[WHAT THE TASK ASKS] Leave out all pictures while repeating the records exactly and completely.

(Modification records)
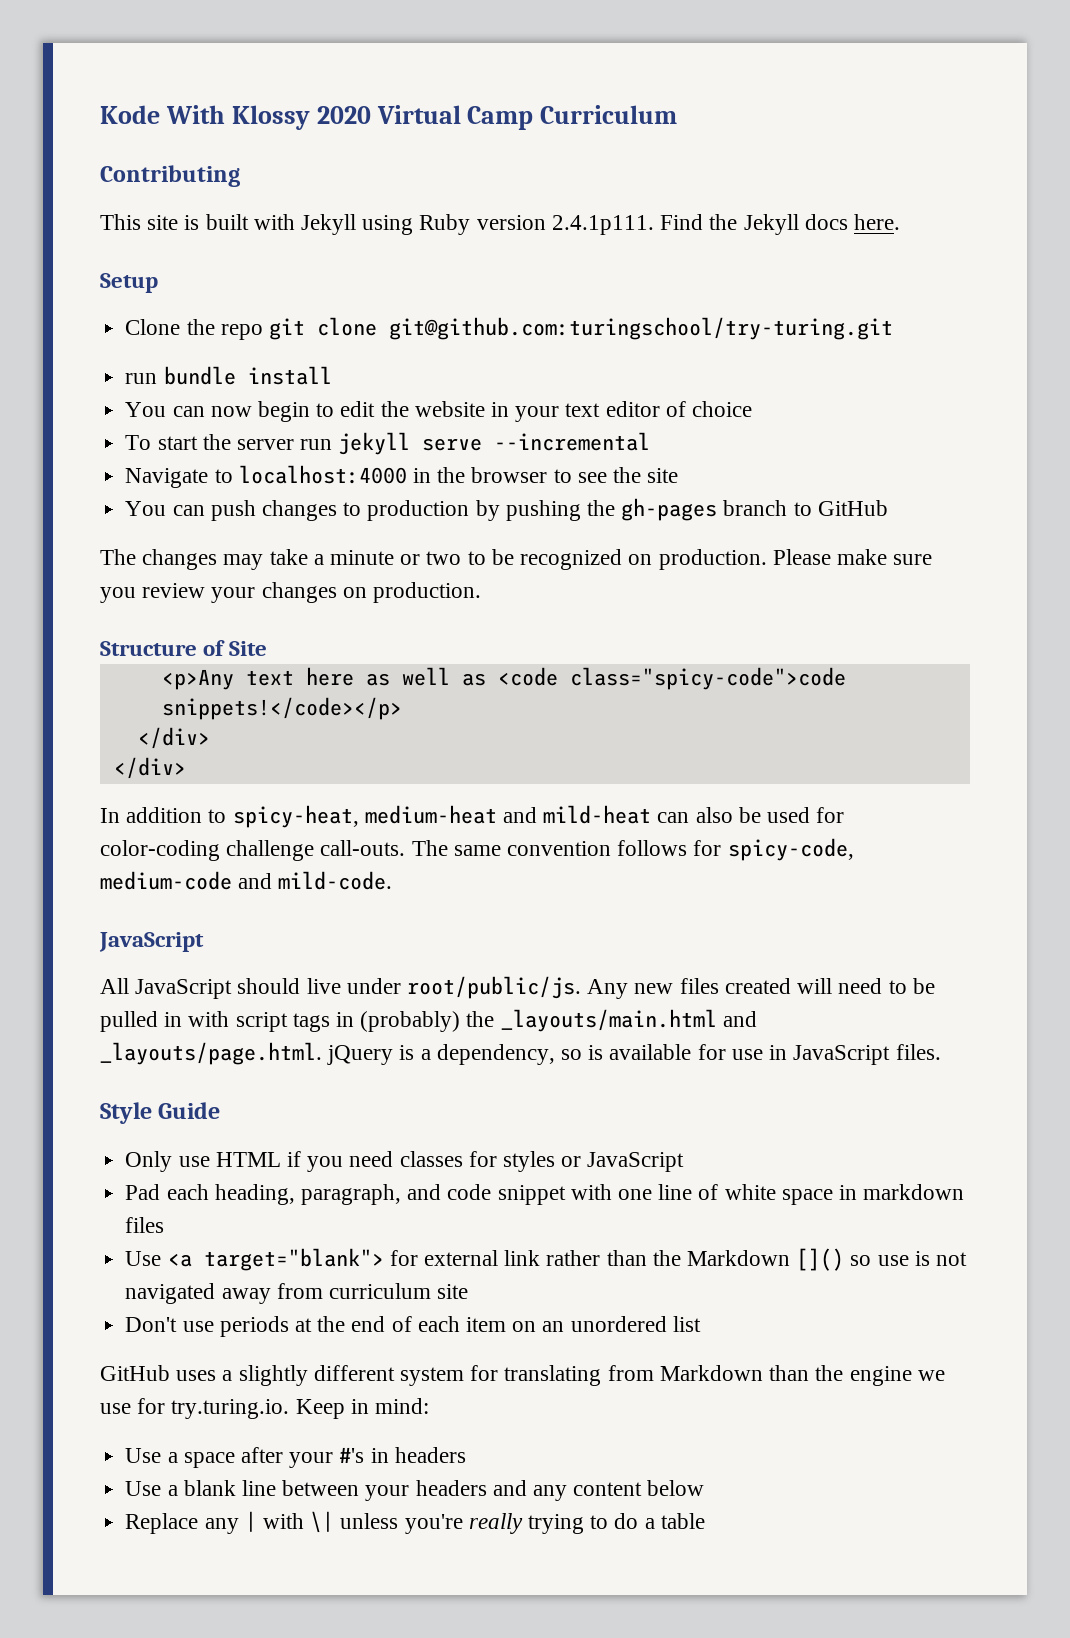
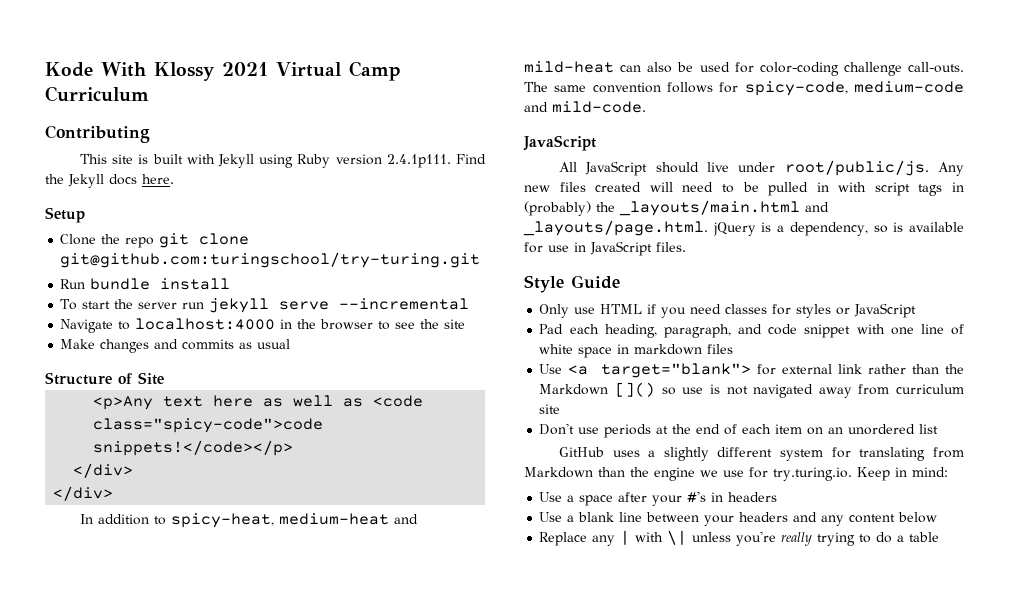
- Kode With Klossy 2020 Virtual Camp Curriculum
+ Kode With Klossy 2021 Virtual Camp Curriculum
- run bundle install
+ Run bundle install
- You can now begin to edit the website in your text editor of choice
- You can push changes to production by pushing the gh-pages branch to GitHub
- The changes may take a minute or two to be recognized on production. Please make sure you review your changes on production.
+ Make changes and commits as usual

[ANSWER BELOW]
- Kode With Klossy 2020 Virtual Camp Curriculum
+ Kode With Klossy 2021 Virtual Camp Curriculum
- run bundle install
+ Run bundle install
- You can now begin to edit the website in your text editor of choice
- You can push changes to production by pushing the gh-pages branch to GitHub
- The changes may take a minute or two to be recognized on production. Please make sure you review your changes on production.
+ Make changes and commits as usual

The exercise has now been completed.